Fletterick baissa sa visière et se glissa à nouveau dans la peau du robot.

— On reprend, dit-il à l’engin avant de lui énoncer très clairement toute une série de commandes vocales.

Le robot s’éloigna lentement à bonne distance du vaisseau avant de mettre à feu sa fusée principale. Dès l’allumage, il parut soudain tomber à toute vitesse, comme si on venait de le lâcher du sommet d’un building. La fusée nucléaire brûlerait pendant quatre-vingt-dix minutes avant de s’éteindre et, d’ici là, le robot se serait éloigné d’une demi-seconde-lumière du Rockhopper. Il y aurait plus d’une seconde de décalage entre son téléopérateur et lui, et sa vitesse terminale serait de plus de cinquante kilomètres par seconde par rapport à sa vitesse de départ.

Une vitesse folle, dans l’absolu, sauf que le Rockhopper – et la machine extraterrestre qu’il suivait – se déplaçait dix-huit fois plus vite dans l’autre sens. Autrement dit, au terme de sa poussée, le robot les filerait encore dans l’espace interstellaire, mais un peu plus lentement, c’est tout.

Et il foncerait toujours vers Spica.

En attendant les résultats de l’expérience, Bella retourna dans ses quartiers, dans la zone centrifuge. Elle s’occupa de ses poissons et apprit, dix minutes plus tard, que l’antenne du Rockhopper recevait bien le signal-test du robot. Pas la moindre anomalie au niveau de la réception.

La Terre se taisait toujours.

Au bout d’une demi-heure, Bella appela Belinda Pagis. La jeune femme semblait épuisée.

— Cette expérience ne fait que confirmer ce que nous savions déjà, expliqua-t-elle à sa supérieure. L’antenne fonctionne parfaitement bien, nous en sommes certains, désormais.

— Mais vous ne pouvez pas tester sa sensibilité dans les basses fréquences, en tout cas pas sans recourir à ce robot, lui fit remarquer Bella en tripotant la note technique dont elle s’était imprimé une copie.

— C’est vrai, mais nous n’avons aucune raison de supposer un problème de sensibilité. Et normalement, le signal montant est bien supérieur à notre bruit de fond.
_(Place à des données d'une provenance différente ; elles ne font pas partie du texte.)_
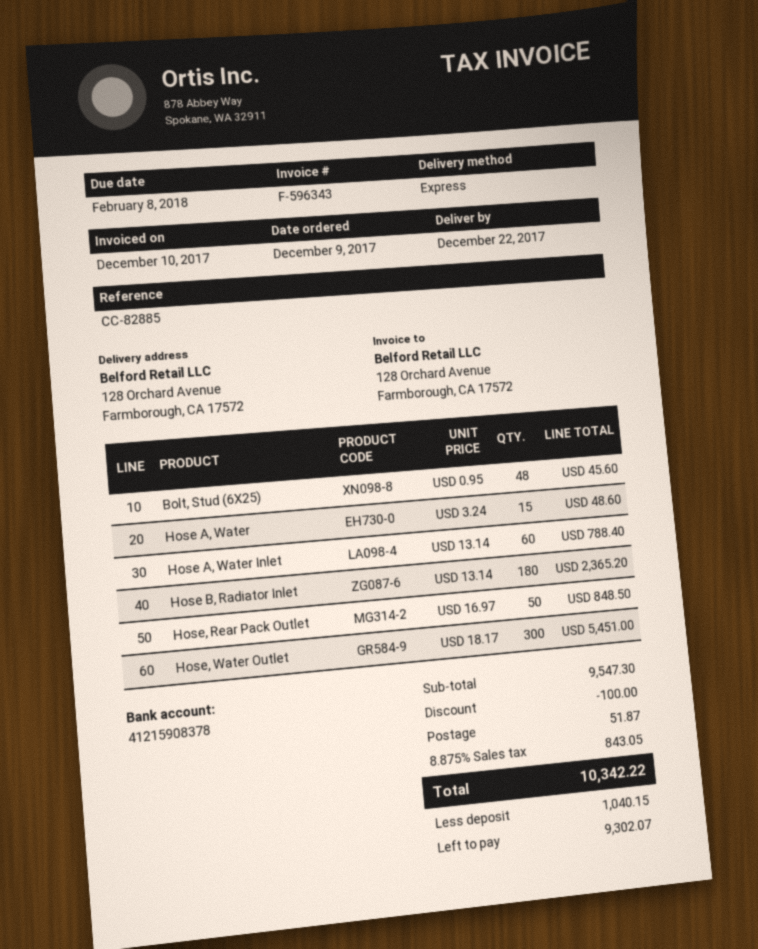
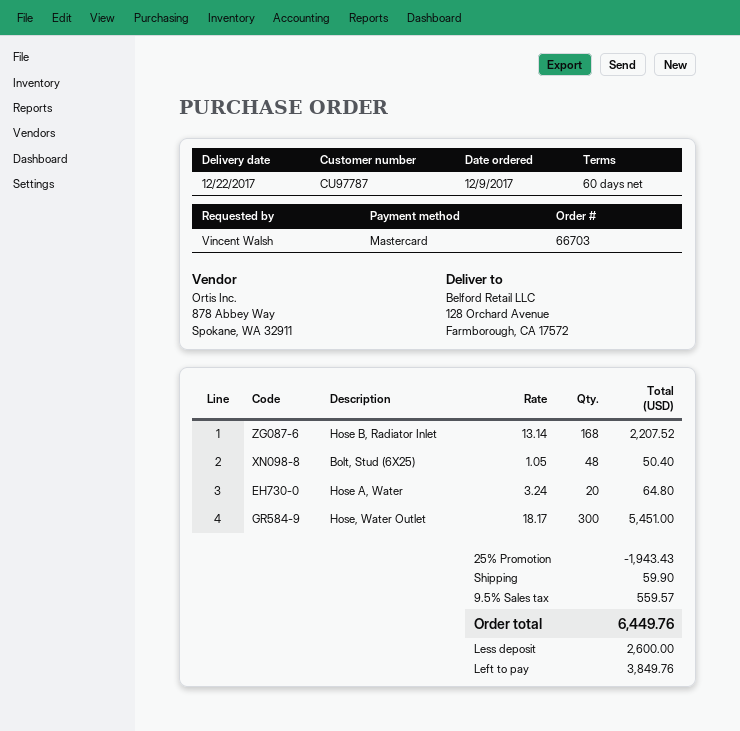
Bolt, Stud (6X25): 48 x 0.95 = 45.60 -> 48 x 1.05 = 50.40
Hose A, Water: 15 x 3.24 = 48.60 -> 20 x 3.24 = 64.80
Hose A, Water Inlet: 60 x 13.14 = 788.40 -> none
Hose B, Radiator Inlet: 180 x 13.14 = 2365.20 -> 168 x 13.14 = 2207.52
Hose, Rear Pack Outlet: 50 x 16.97 = 848.50 -> none
discount: 100.00 -> 1943.43
shipping: 51.87 -> 59.90
tax: 8.875% = 843.05 -> 9.5% = 559.57
total: 10342.22 -> 6449.76
deposit: 1040.15 -> 2600.00
balance: 9302.07 -> 3849.76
— Dans ce cas, il doit y avoir un bruit parasite qui vient s’infiltrer de quelque part.

Bella lança un coup d’œil furibond à la note technique qui se brouillait et redevenait nette sous ses yeux, à la façon d’un poisson s’agitant sous l’eau.

— Vous avez vérifié le système de refroidissement du préamplificateur ? insista-t-elle.

— Oui, c’est même ce que nous avons fait en premier… soupira Pagis, exaspérée.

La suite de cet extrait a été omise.